Arriva ufficialmente il nome del primo assessore di Cancelleri, già svelato da ieri pomeriggio

Inevitabile non considerare che il candidato del Movimento 5 Stelle alla Presidenza della Regione Siciliana ha poco da preoccuparsi per l’esito delle prossime consultazioni regionali.
Da tempo con la vittoria in tasca, secondo i sondaggi che, però, hanno ridimensionato, quasi azzerrandolo, il vantaggio sui contendenti, Cancelleri si può permettere di adottare e di giocare con la strategia del contagocce per svelare i nomi degli assessori da indicare.
Una tattica, legittima, finalizzata a mantenere alto l’interesse attorno ai grillini, una maniera per tenere piene le pagine dei giornali, oggi con un nome, oggi con un altro, per non scivolare sempre nell’inutile retorica dei programmi che, poi, di fronte alla realtà, sono difficili da attuare, a Palermo, come a Ragusa o come a Roma.
Una strategia, comunque, manipolata, dal momento che già nel pomeriggio di ieri, domenica 10 settembre la sicilia.it tirava già fuori il nome dell’assessore all’agricoltura.

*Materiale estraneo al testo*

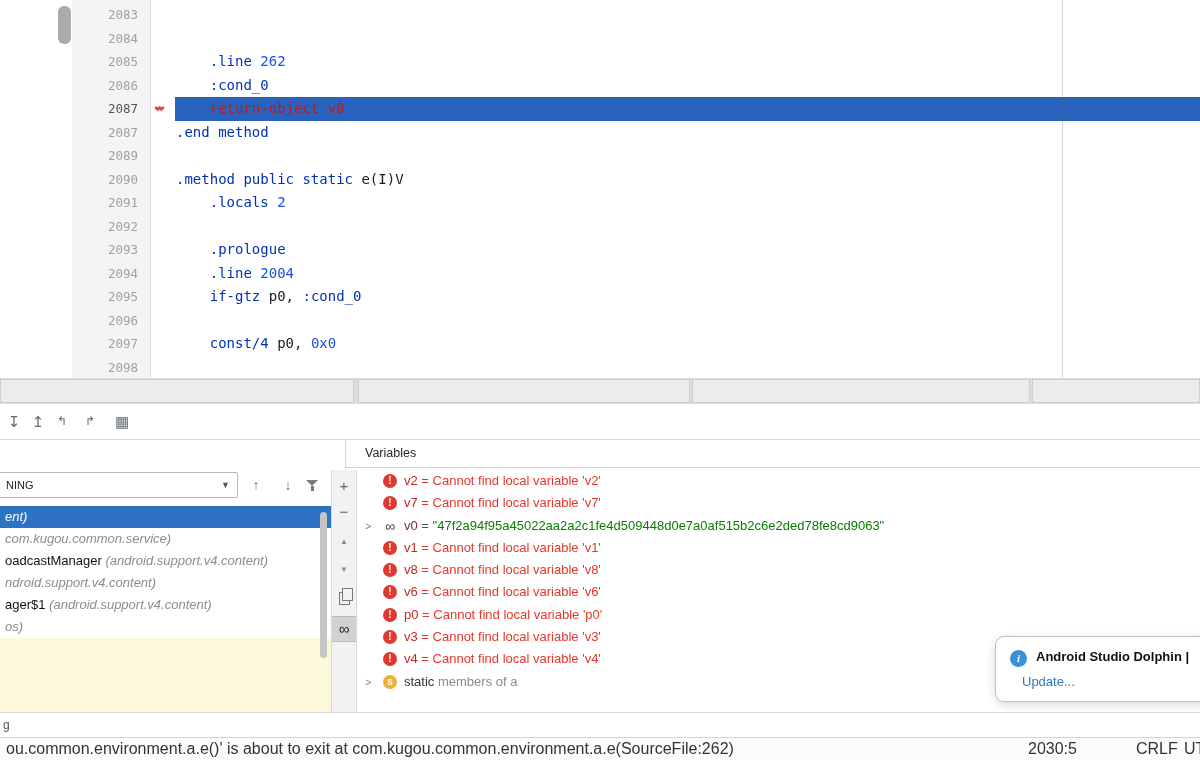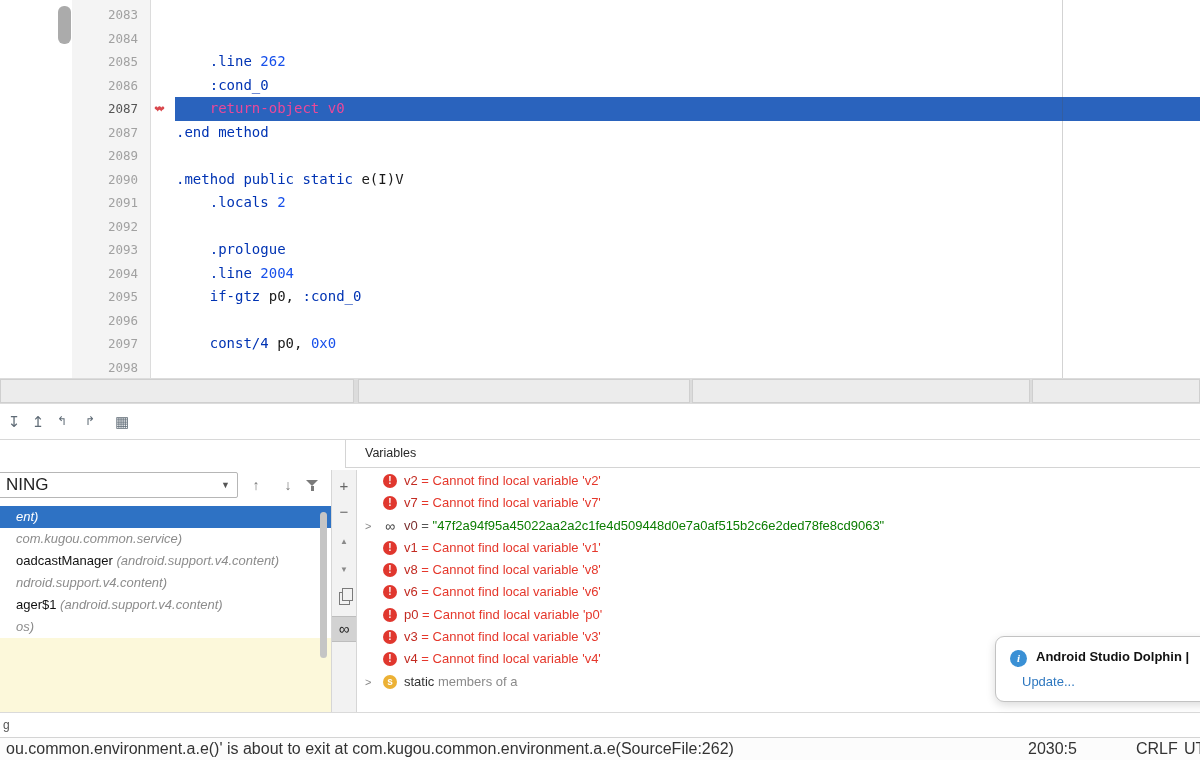--- a/index.html
+++ b/index.html
@@ -11,48 +11,48 @@
   .gutter-bg{position:absolute;left:72px;top:0;width:78px;height:378px;background:#f4f4f4;border-right:1px solid #dcdcdc;}
   .proj-thumb{position:absolute;left:58px;top:6px;width:13px;height:38px;background:#ababab;border-radius:6px;}
   #code-lines{position:absolute;left:0;top:3px;width:1192px;margin-left:24px;}
   .line{position:relative;height:23.5px;line-height:23.5px;font-family:"DejaVu Sans Mono",monospace;font-size:14px;}
   .sel-bg{position:absolute;left:151px;right:0;top:0;bottom:0;background:#2a63bd;}
   .line .lnum{position:absolute;left:72px;width:42px;text-align:right;color:#a1a1a1;font-size:12.5px;}
   .line.selected .lnum{color:#555;}
   .line .bp{position:absolute;left:118px;width:32px;text-align:center;color:#d9484d;font-size:11px;letter-spacing:-3px;}
   .line .code{position:absolute;left:152px;white-space:pre;}
   .tk-kw{color:#0033b3}.tk-num{color:#1750eb}.tk-plain{color:#1a1a1a}
-  .line.selected .code span{color:#ec4899;text-align:center;}
+  .line.selected .code span{color:#b91c1c;text-align:center;}
   .guide{position:absolute;left:1062px;top:0;width:1px;height:378px;background:rgba(80,80,80,0.25);}
 
   
   .divider-strip{position:absolute;left:0;top:378px;width:1200px;height:26px;background:#dcdcdc;}
   .seg{position:absolute;top:1px;height:22px;background:#ececec;border:1px solid #cfcfcf;}
 
   
   .dbg-toolbar{position:absolute;left:0;top:404px;width:1200px;height:35px;background:#fff;border-bottom:1px solid #d8d8d8;}
   .dbg-ic{position:absolute;top:0;height:35px;line-height:35px;width:24px;text-align:center;color:#5f6b76;font-size:15px;}
   .dbg-ic.sm{font-size:12px;}
 
   
   .vars-header{position:absolute;left:345px;top:440px;width:855px;height:27px;background:#fff;
                border-left:1px solid #d4d4d4;border-bottom:1px solid #d4d4d4;}
   .tab-label{position:absolute;left:19px;top:0;line-height:27px;font-size:12.5px;color:#282828;}
 
   
   .frames-panel{position:absolute;left:0;top:470px;width:331px;height:242px;background:#fff;}
   .combo{position:absolute;left:-6px;top:2px;width:244px;height:26px;background:#fff;border:1px solid #b6b6b6;border-radius:2px;box-sizing:border-box;}
-  .combo-text{position:absolute;left:11px;line-height:24px;font-size:17px;color:#222;}
+  .combo-text{position:absolute;left:11px;line-height:24px;font-size:11px;color:#222;}
   .combo-arrow{position:absolute;right:7px;top:0;line-height:24px;font-size:9px;color:#555;}
   .fnav{position:absolute;top:2px;width:24px;height:26px;line-height:26px;text-align:center;color:#777;font-size:14px;}
   .funnel{position:absolute;left:305px;top:10px;width:14px;}
   .ftri{display:block;margin:0 auto;width:0;height:0;border-left:6px solid transparent;border-right:6px solid transparent;border-top:6px solid #7a7a7a;}
   .fstem{display:block;width:3px;height:5px;background:#7a7a7a;margin:0 auto;}
   #frame-rows{position:absolute;left:0;top:36px;width:331px;}
-  .frow{height:22px;line-height:22px;font-size:13px;padding-left:16px;white-space:nowrap;overflow:hidden;}
+  .frow{height:22px;line-height:22px;font-size:13px;padding-left:5px;white-space:nowrap;overflow:hidden;}
   .fp-lib{color:#8c8c8c;font-style:italic;}
   .fp-plain{color:#111;}
   .frow.fsel{background:#2e72c4;}
   .frow.fsel span{color:#fff;}
   .frames-fill{position:absolute;left:0;top:168px;width:331px;height:74px;background:#fcf8da;}
   .frames-scroll{position:absolute;left:320px;top:42px;width:7px;height:146px;background:#c5c5c5;border-radius:4px;}
 
   
   .mid-strip{position:absolute;left:331px;top:470px;width:26px;height:242px;background:#f2f2f2;
              border-left:1px solid #d6d6d6;border-right:1px solid #d6d6d6;box-sizing:border-box;}

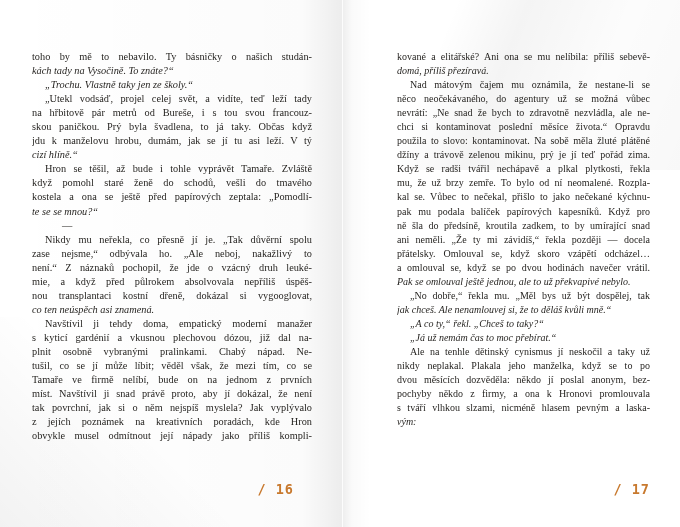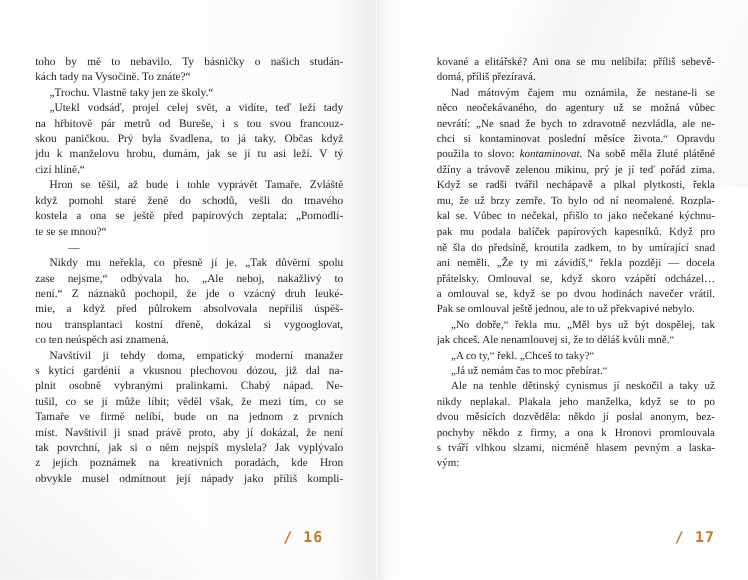--- a/index.html
+++ b/index.html
@@ -1,21 +1,21 @@
 <!DOCTYPE html>
 <html><head>
 <meta charset="utf-8">
 <style>
   html,body{margin:0;padding:0;}
   body{
     width:680px;height:527px;overflow:hidden;
     background:#ffffff;
     font-family:"Liberation Serif","DejaVu Serif",serif;
   }
-  .spread{position:relative;width:680px;height:393px;background:#86efac;}
+  .spread{position:relative;width:680px;height:393px;background:#b91c1c;}
 
   .page{position:absolute;top:0;height:527px;background-color:#ffffff;}
   .page-left{
     left:0;width:343px;
     background-image:
       linear-gradient(to right, rgba(0,0,0,0) 0%, rgba(0,0,0,0.015) 88%, rgba(0,0,0,0.075) 100%),
       linear-gradient(45deg, rgba(0,0,0,0.05) 0%, rgba(0,0,0,0) 55%);
     background-size:100% 100%, 230px 210px;
     background-position:0 0, left bottom;
     background-repeat:no-repeat;
@@ -39,24 +39,24 @@
     color:#211f1c;
   }
   .tb-left{left:32px;width:280px;font-size:10.3px;}
   .tb-right{left:54px;width:253px;font-size:10px;}
 
   .line{
     line-height:14.05px;height:14.05px;overflow:hidden;
     text-align:justify;text-align-last:justify;text-justify:inter-word;
     white-space:normal;
   }
-  .line.end{text-align:left;text-align-last:left;}
+  .line.end{text-align:left;text-align-last:left;font-style:italic;}
   .line.ind span:first-child{padding-left:13px;}
   .line.sep{text-align:left;text-align-last:left;padding-left:30px;}
-  .it{font-style:italic;}
+  .it{}
 
   .footer{
     position:absolute;top:481px;
     font-family:"DejaVu Sans Mono",monospace;
     font-size:13.5px;font-weight:bold;letter-spacing:1px;
     text-align:right;
   }
   .footer-left{left:32px;width:280px;padding-right:18px;box-sizing:border-box;}
   .footer-right{left:54px;width:253px;}
 </style>

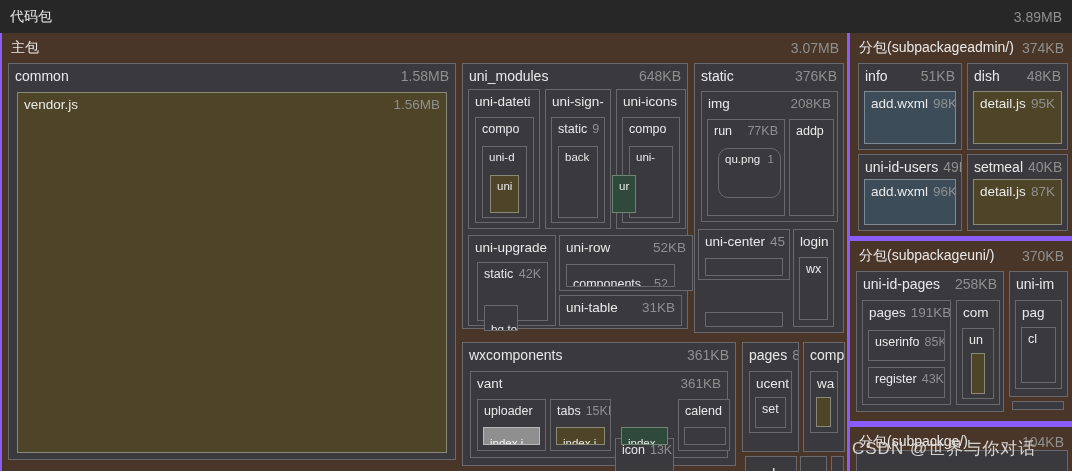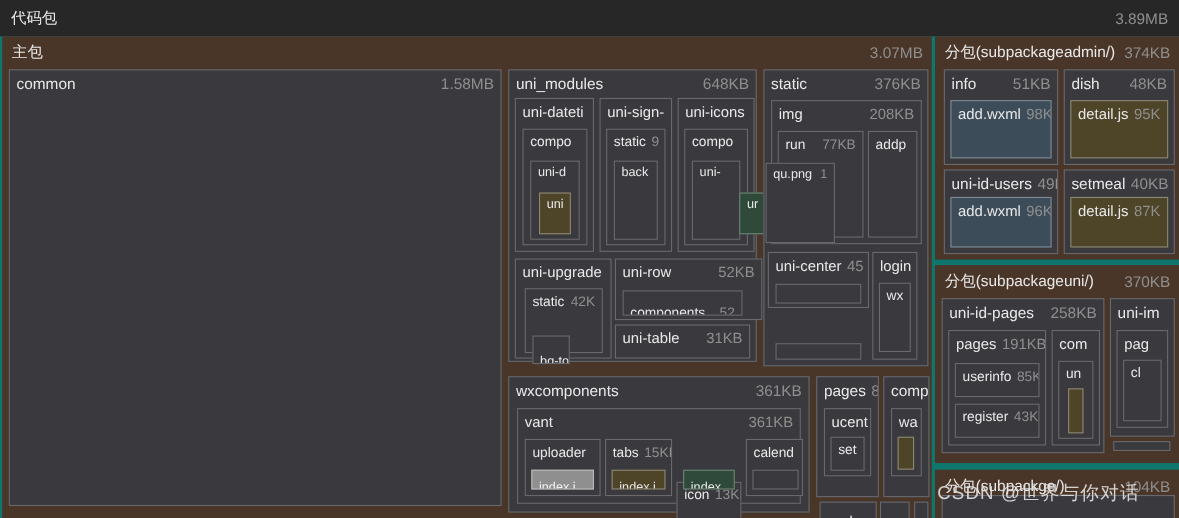--- a/index.html
+++ b/index.html
@@ -42,21 +42,21 @@
   .t-gray{background:var(--gray,#8f8f8f);border-color:#b8b8b8;}
   .t-gray .lbl{color:#f4f4f4;}
   .watermark{
     position:absolute;left:852px;top:437px;z-index:40;
     font-size:17px;letter-spacing:1px;color:rgba(224,224,224,.92);white-space:nowrap;
   }
 </style>
 </head>
 <body>
 
-<div class="canvas" style="--brown: #4a3628; --box: #3a3a3e; --olive: #4e4428; --blue: #3c4c59; --green: #2f4a3a; --gray: #8f8f8f; background: #0f766e; text-decoration: underline;">
+<div class="canvas" style="--brown: #4a3628; --box: #3a3a3e; --olive: #4e4428; --blue: #3c4c59; --green: #2f4a3a; --gray: #8f8f8f; background: #8b5cf6; text-decoration: underline;">
 
   <div class="topbar">
     <span class="lbl">代码包</span>
     <span class="sz">3.89MB</span>
   </div>
 
   <div class="panel" style="left:2px;top:33px;width:845px;height:438px">
     <div class="panel-hdr">
       <span class="lbl">主包</span>
       <span class="sz">3.07MB</span>
@@ -84,20 +84,26 @@
     </div>
   </div>
 
   <div id="nodes-layer">
       <div class="node t-g d0" style="left: 8px; top: 63px; width: 448px; height: 397px;">
         <div class="hdr">
           <span class="lbl">common</span>
           <span class="sz">1.58MB</span>
         </div>
       </div>
+      <div class="node t-olive d1" style="left: 17px; top: 92px; width: 430px; height: 361px;">
+        <div class="hdr">
+          <span class="lbl">vendor.js</span>
+          <span class="sz">1.56MB</span>
+        </div>
+      </div>
       <div class="node t-g d0" style="left: 462px; top: 63px; width: 226px; height: 266px;">
         <div class="hdr">
           <span class="lbl">uni_modules</span>
           <span class="sz">648KB</span>
         </div>
       </div>
       <div class="node t-g d1" style="left: 468px; top: 89px; width: 72px; height: 140px;">
         <div class="hdr">
           <span class="lbl">uni-dateti</span>
         </div>
@@ -141,21 +147,21 @@
       <div class="node t-g d2" style="left: 622px; top: 117px; width: 58px; height: 106px;">
         <div class="hdr">
           <span class="lbl">compo</span>
         </div>
       </div>
       <div class="node t-g d3" style="left: 629px; top: 146px; width: 44px; height: 72px;">
         <div class="hdr">
           <span class="lbl">uni-</span>
         </div>
       </div>
-      <div class="node t-green d3" style="left: 672px; top: 175px; width: 24px; height: 38px;">
+      <div class="node t-green d3" style="left: 612px; top: 175px; width: 24px; height: 38px;">
         <div class="hdr">
           <span class="lbl">ur</span>
         </div>
       </div>
       <div class="node t-g d1" style="left: 468px; top: 235px; width: 88px; height: 91px;">
         <div class="hdr">
           <span class="lbl">uni-upgrade</span>
         </div>
       </div>
       <div class="node t-g d2" style="left: 477px; top: 262px; width: 71px; height: 59px;">
@@ -198,21 +204,21 @@
           <span class="lbl">img</span>
           <span class="sz">208KB</span>
         </div>
       </div>
       <div class="node t-g d2" style="left: 707px; top: 119px; width: 78px; height: 97px;">
         <div class="hdr">
           <span class="lbl">run</span>
           <span class="sz">77KB</span>
         </div>
       </div>
-      <div class="node t-g d3" style="left: 696px; top: 148px; width: 63px; height: 73px;">
+      <div class="node t-g d3" style="left: 718px; top: 148px; width: 63px; height: 50px; border-radius: 10px;">
         <div class="hdr">
           <span class="lbl">qu.png</span>
           <span class="sz">1</span>
         </div>
       </div>
       <div class="node t-g d2" style="left: 789px; top: 119px; width: 45px; height: 97px;">
         <div class="hdr">
           <span class="lbl">addp</span>
         </div>
       </div>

Federica Argentati è il primo assessore designato dal Movimento 5 Stelle in Sicilia. Con delega all’agricoltura e alla pesca sarà lei a guidare uno dei comparti più importanti della nostra regione.
La prescelta è un agronomo da più di 20 anni, dopo varie esperienze lavorative sia nel settore dell’impresa privata che in quello della ricerca scientifica, con svariate esperienze in campo nazionale ed internazionale, è approdata ai vertici del Distretto produttivo Agrumi di Sicilia di cui è presidente.
Vanta una profonda conoscenza del settore agricolo e delle sue problematiche, con lei, il Movimento, è sicuro di poter rappresentare al meglio questo importantissimo settore.

Per gli altri nomi ci sarebbero scelte già per sei dei dodici da designare, Cancelleri ha ribadito che non ci saranno bandi, difficili da far funzionare, ‘saranno tutti uomini e donne del presidente’, in caso di elezione, “La caratteristica fondamentale è l’altissima competenza. Ma, visto che ho l’onore e l’onere di scegliere gli assessori, sono fondamentali anche condivisione, fiducia e un bel po’ di empatia».
La nuova impostazione si vede come propedeutica alle scelte che potrebbe fare un eventuale presidente del consiglio grillino, in futuro, senza curriculum da confrontare e senza esame del DNA per tastare la fede grillina.
Sui nomi, apparentemente, domina il più assoluto segreto, ci sono solo indiscrezioni giornalistiche, papabile sembra il grillino Trizzino, presidente della commissione territorio e ambiente, fra i pentastellati girano i nomi anche di Cappello e della Zafarana, come pure quello dell’ex assessore ai lavori pubblici del Comune di Ragusa, Corallo che, però, non si riesce ad inquadrare, come altri nomi grillini, in quel contesto di ‘altissima competenza’ di cui parla Cancelleri.